### WORK REQUEST
In the entries below, filter for the word "Dimash" and copy every matching line.

### AVAILABLE DATA
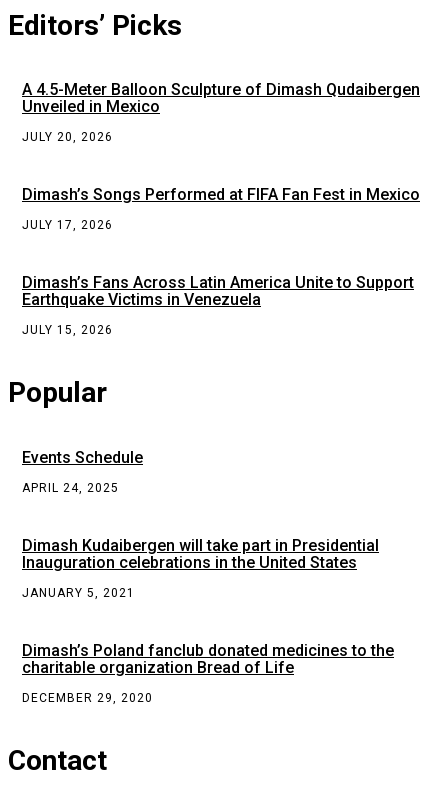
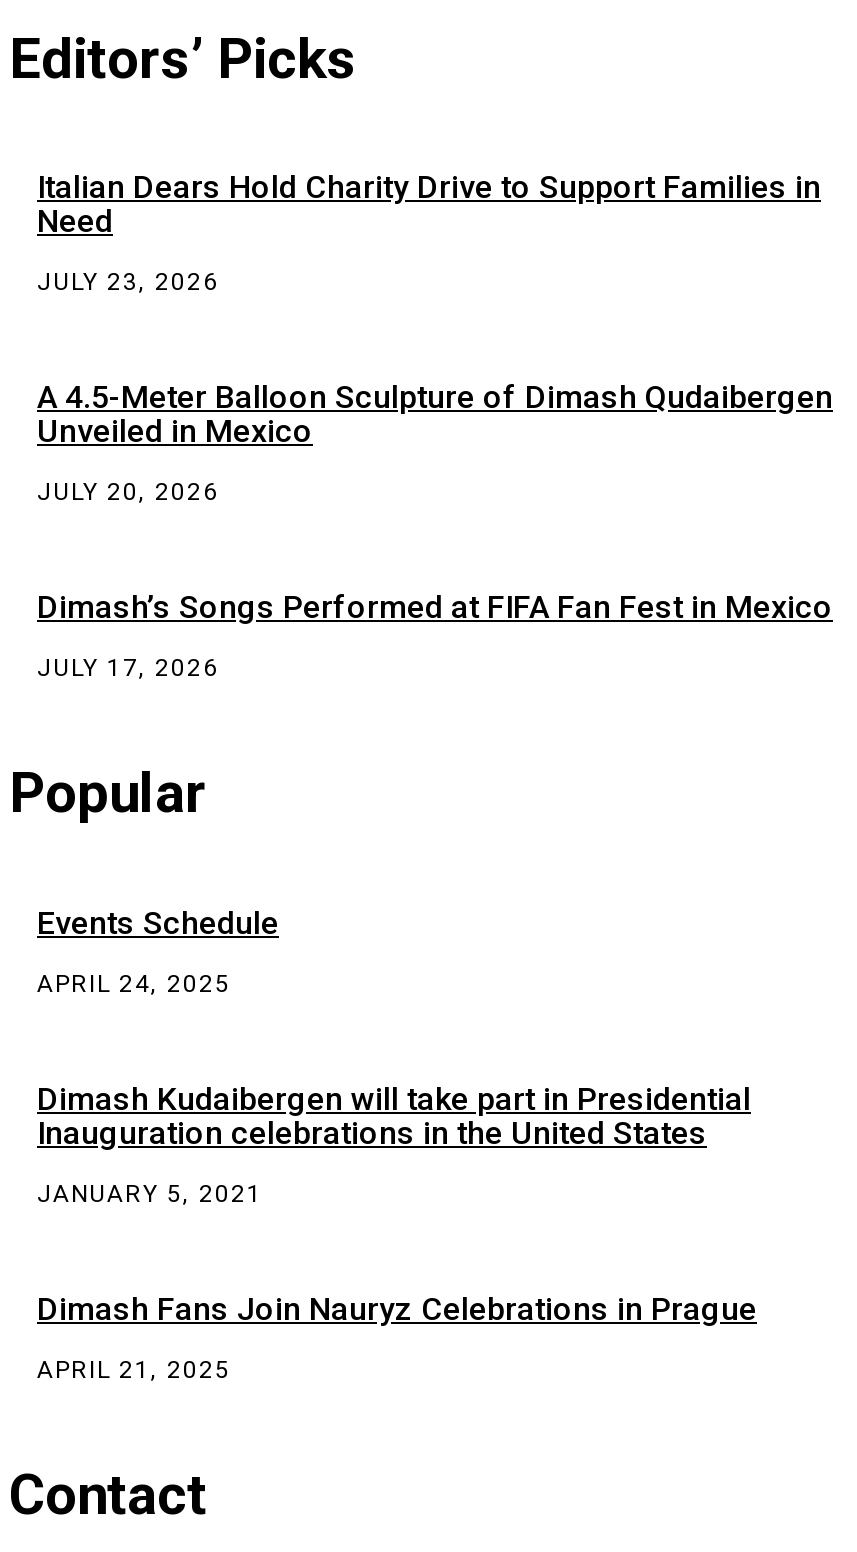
+ Italian Dears Hold Charity Drive to Support Families in
+ Need
+ JULY 23, 2026

moved down: A 4.5-Meter Balloon Sculpture of Dimash Qudaibergen | Unveiled in Mexico | JULY 20, 2026 | Dimash’s Songs Performed at FIFA Fan Fest in Mexico | JULY 17, 2026

- Dimash’s Fans Across Latin America Unite to Support
- Earthquake Victims in Venezuela
- JULY 15, 2026

- Dimash’s Poland fanclub donated medicines to the
- charitable organization Bread of Life
+ Dimash Fans Join Nauryz Celebrations in Prague

- DECEMBER 29, 2020
+ APRIL 21, 2025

### RESULT
moved down: A 4.5-Meter Balloon Sculpture of Dimash Qudaibergen | Unveiled in Mexico | JULY 20, 2026 | Dimash’s Songs Performed at FIFA Fan Fest in Mexico | JULY 17, 2026
- Dimash’s Fans Across Latin America Unite to Support
- Dimash’s Poland fanclub donated medicines to the
+ Dimash Fans Join Nauryz Celebrations in Prague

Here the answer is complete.